Reputation: 436
I am trying to create a python function that opens a remote dataset (in a opendap server) using xarray and automatically creates new variables lazily. A use case would be to calculate magnitude and direction when u and v components are available, e.g.:
import xarray as xr
import dask
import dask.array as da
@dask.delayed
def uv2mag(u, v):
return (u**2 + v**2)**0.5
@dask.delayed
def uv2dir(u, v):
return np.rad2deg(np.arctan2(u, v))
def open_dataset(*args, **kwargs) -> xr.Dataset:
uv = kwargs.pop("uv", None)
ds = xr.open_dataset(*args, **kwargs)
if uv:
uvar, vvar = uv
ds["magnitude"] = (
ds[uvar].dims,
da.from_delayed(uv2mag(ds[uvar], ds[vvar]),
ds[uvar].shape,
dtype=ds[uvar].dtype),
{"long_name": "magnitude"},
)
ds["direction"] = (
ds[uvar].dims,
da.from_delayed(uv2dir(ds[uvar], ds[vvar]),
ds[uvar].shape,
dtype=ds[uvar].dtype),
{"long_name": "direction"},
)
return ds
url = "https://tds.hycom.org/thredds/dodsC/FMRC_ESPC-D-V02_uv3z/FMRC_ESPC-D-V02_uv3z_best.ncd"
uvar = "water_u"
vvar = "water_v"
ds = open_dataset(url, drop_variables="tau", uv=[uvar, vvar])

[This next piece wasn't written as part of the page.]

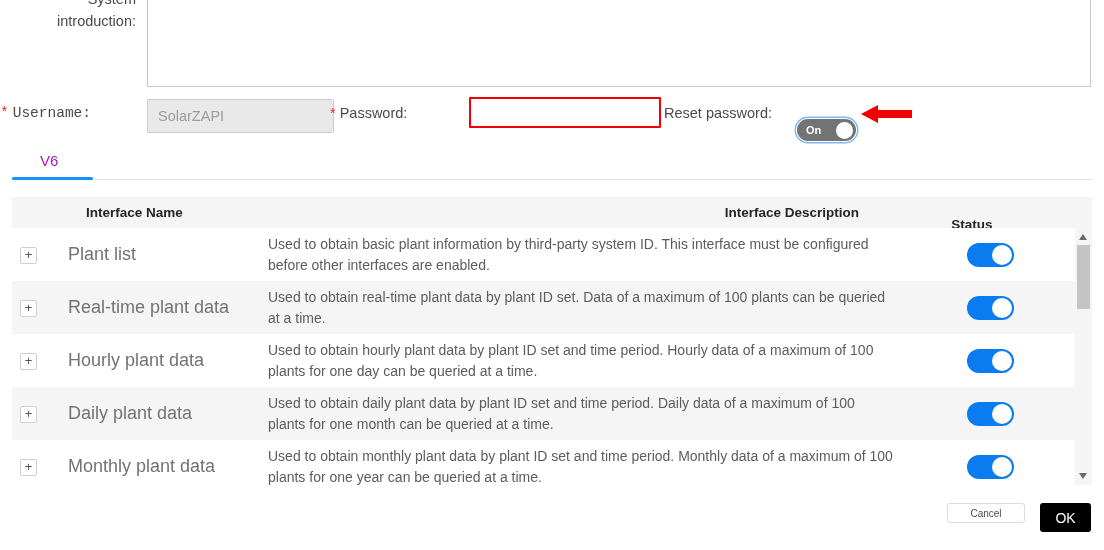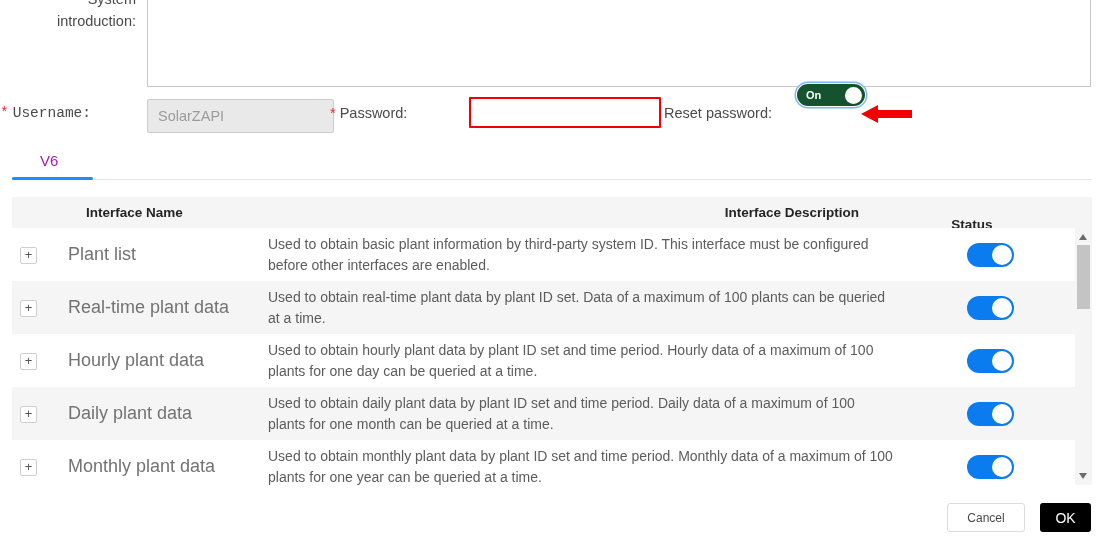"On" .mini-toggle { background: #14532d -> #737373; top: 84px -> 119px; width: 68px -> 59px }
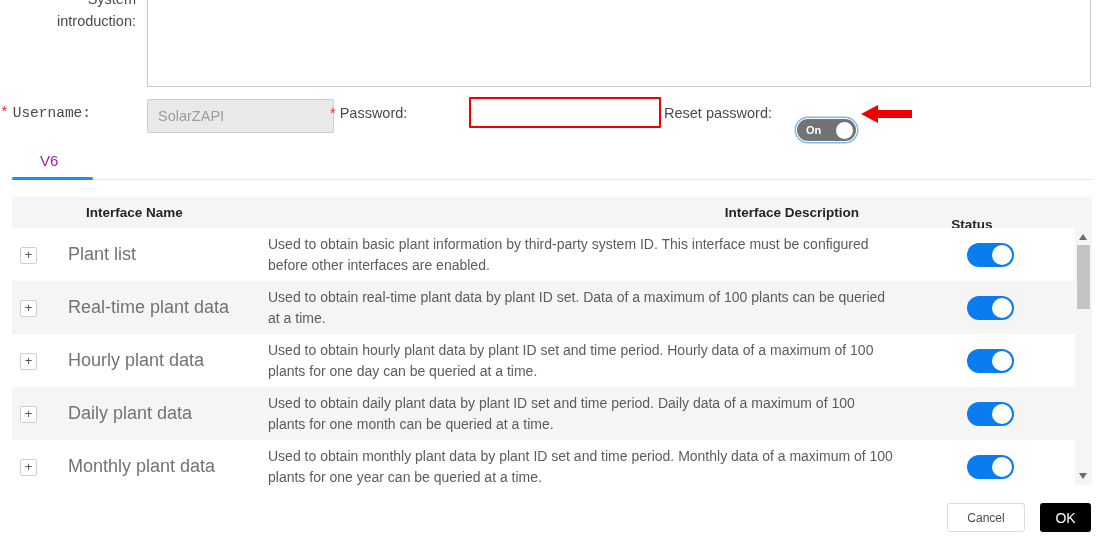"Cancel" .btn-cancel { font-size: 12px -> 10px; height: 29px -> 20px }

On first look everything seems to work just fine and the new magnitude and direction variables are created.
<xarray.Dataset>
Dimensions: (depth: 40, lat: 4251, lon: 4500, time: 121)
Coordinates:
* depth (depth) float64 0.0 2.0 4.0 6.0 ... 2.5e+03 3e+03 4e+03 5e+03
* lat (lat) float64 -80.0 -79.96 -79.92 -79.88 ... 89.92 89.96 90.0
* lon (lon) float64 0.0 0.07996 0.16 0.24 ... 359.7 359.8 359.8 359.9
* time (time) datetime64[ns] 2024-09-29T12:00:00 ... 2024-10-14T12:...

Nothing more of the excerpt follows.